Picking a Pursuit

You have finished the first draft. You started off the novel with an idea, and as the grand notion became grounded on the page, characters with personalities you recognized sprang forth and engaged in a series of scenes that led in sometimes surprising directions. As you read it over, though, you find that a scene that seemed so terrific when you were in the weeds of it seems a little dull and clich├ęd now. The formless idea did take a shape, but what exactly do you have?

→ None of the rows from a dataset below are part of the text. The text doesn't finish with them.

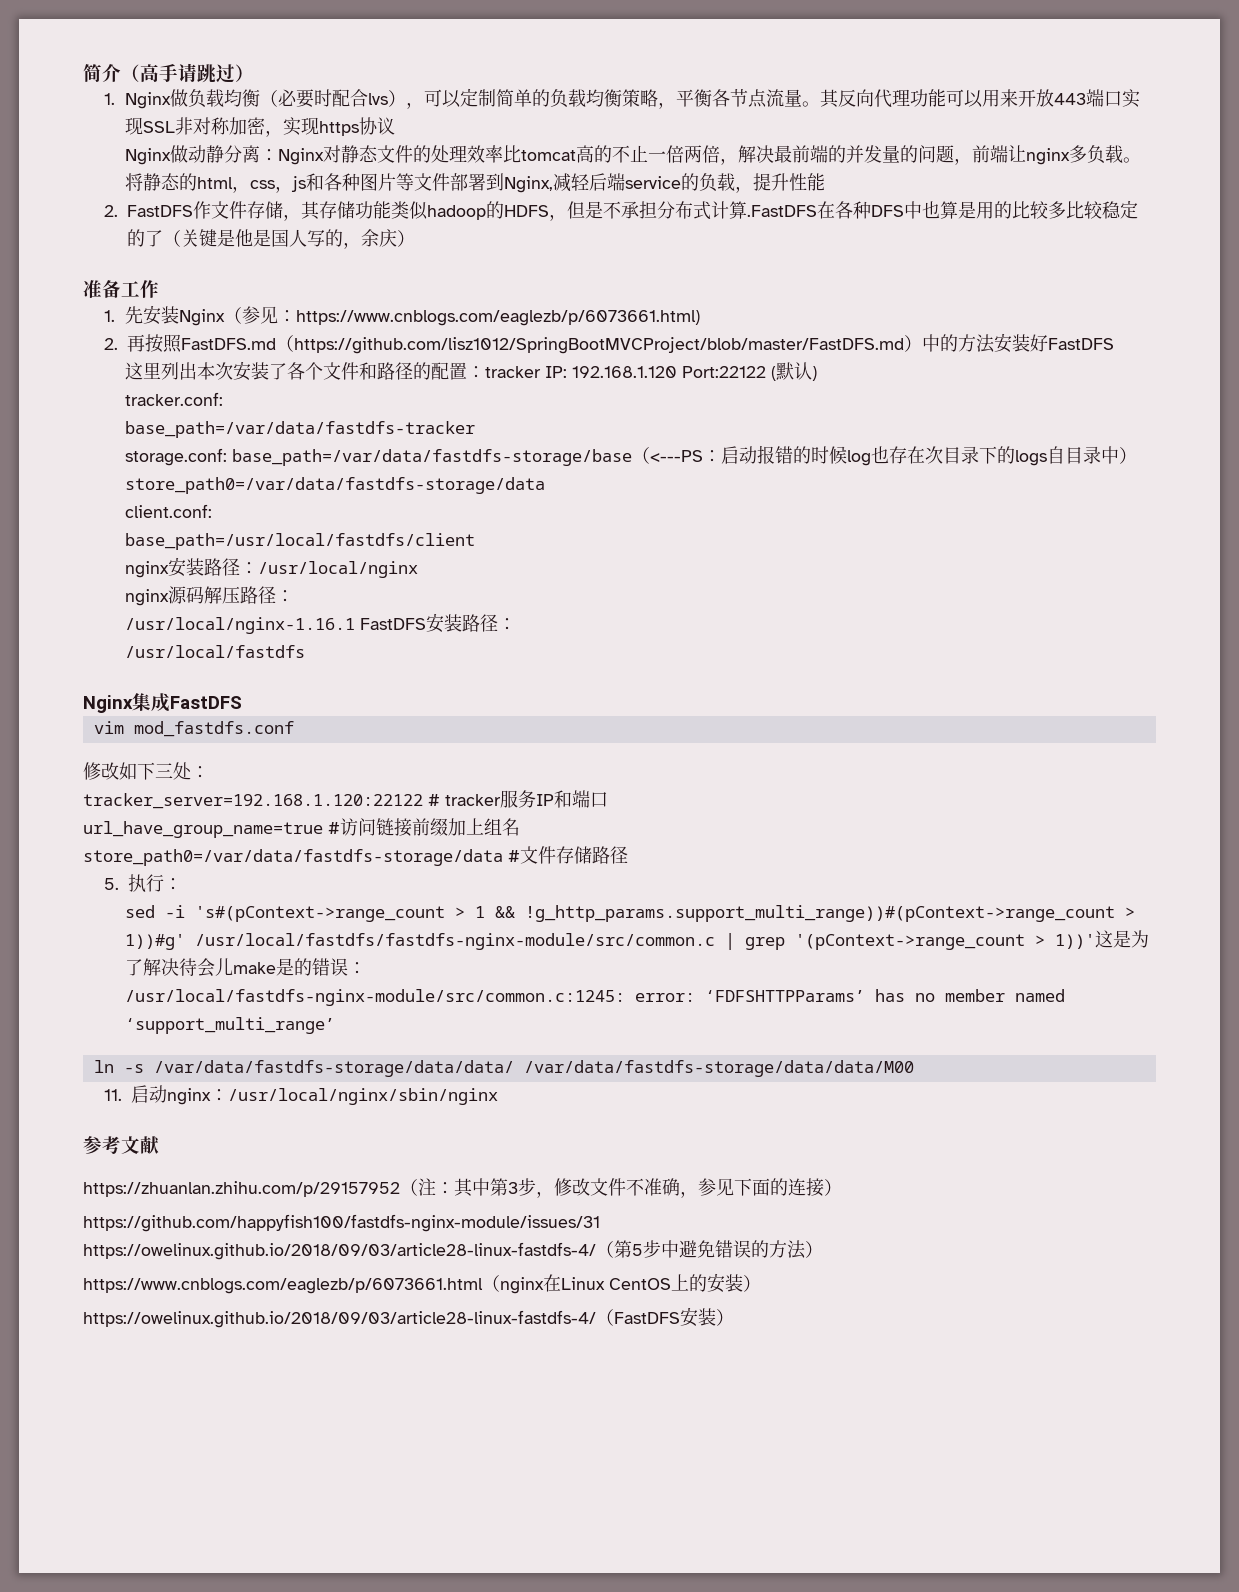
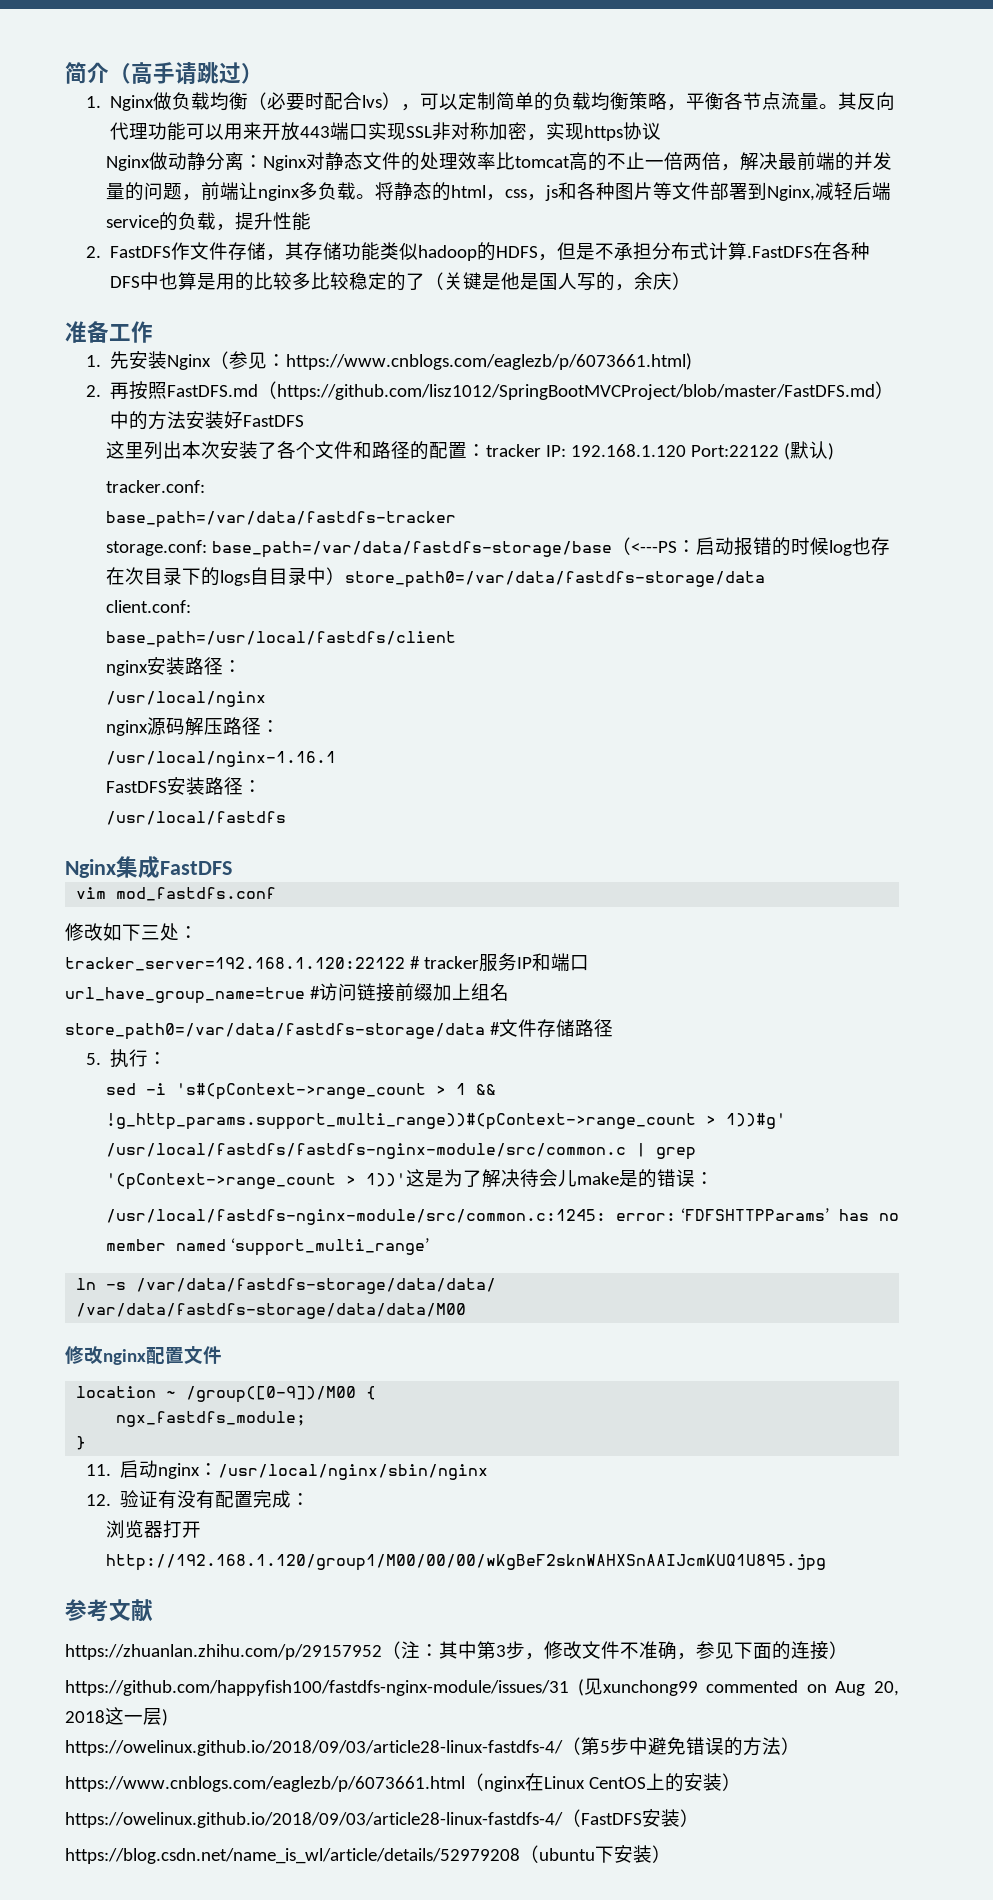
(259, 568) none -> (243, 666) //
(356, 625) none -> (337, 759) //
(914, 1068) none -> [65,1346,222,1365] [76,1386,377,1403] [116,1411,307,1427] [76,1436,87,1450] // 修改nginx配置文件 // location ~ /group([0-9])/M00 { // ngx_fastdfs_module; // }
(499, 1096) none -> [85,1490,310,1509] [106,1520,202,1538] [106,1554,827,1571] // 12.验证有没有配置完成： // 浏览器打开http://192.168.1.120/group1/M00/00/00/wKgBeF2sknWAHXSnAAIJcmKUQ1U895.jpg
(600, 1223) none -> [577,1678,900,1696] [65,1707,168,1726] (见xunchong99 commented on Aug 20, 2018这一层)
(734, 1317) none -> [65,1845,671,1864] // https://blog.csdn.net/name_is_wl/article/details/52979208（ubuntu下安装）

Agents and editors are going to ask you. Does it belong in a category, such as mystery, romance, or science fiction? If not, can you name two authors or books that would help them position the book in the general fiction market? A manuscript “written in the spirit of” is a very common phrase in a query letter. Books are not marketed exactly like categories of cereal in a supermarket, but without some direction to a reader as to what they’re purchasing, how is a publisher supposed to sell your book?

Luckily for authors who do not wish to be typecast, the pursuits of the different genres are based on a deeper storytelling truth. Any novel benefits from adding mystery. Any novel benefits from adding a romance. I’m not as sure about science fiction/fantasy, but elements of the genre have been added to quite a few books with success.

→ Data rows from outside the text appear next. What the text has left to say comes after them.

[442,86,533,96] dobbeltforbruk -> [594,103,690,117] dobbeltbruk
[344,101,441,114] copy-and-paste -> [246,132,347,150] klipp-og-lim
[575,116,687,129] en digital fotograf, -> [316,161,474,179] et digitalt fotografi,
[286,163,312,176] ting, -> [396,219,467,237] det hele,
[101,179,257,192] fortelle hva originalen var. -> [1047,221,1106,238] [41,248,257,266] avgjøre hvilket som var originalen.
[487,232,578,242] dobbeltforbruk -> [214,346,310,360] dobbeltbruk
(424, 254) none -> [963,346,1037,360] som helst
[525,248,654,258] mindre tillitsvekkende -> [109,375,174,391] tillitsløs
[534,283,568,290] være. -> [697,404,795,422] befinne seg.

Rather than bemoaning a publisher’s desire for books that fit marketing slots, you might want to ask yourself: what, practically, can I do to make my book better? Here’s a tip. After I finish reading a manuscript, I often tell an author: you know, that Selena character. I know she isn’t in many scenes, but every time she shows up, she really sparkles. That is, when I see an author connecting to a character with such electricity, I say, “Give me more of that.”

You can employ the same method. As you’re reading your draft, what scenes crackle for you? Which characters give you that burn inside—I nailed that? You’re not a dope. You wrote an entire book. You can tell what you’re doing better. You just haven’t, because of some vague feeling that you don’t want to disturb the grand construct already written, decided to act upon that knowledge. Why not? You’re the one that is finding that you don’t know what you’ve got.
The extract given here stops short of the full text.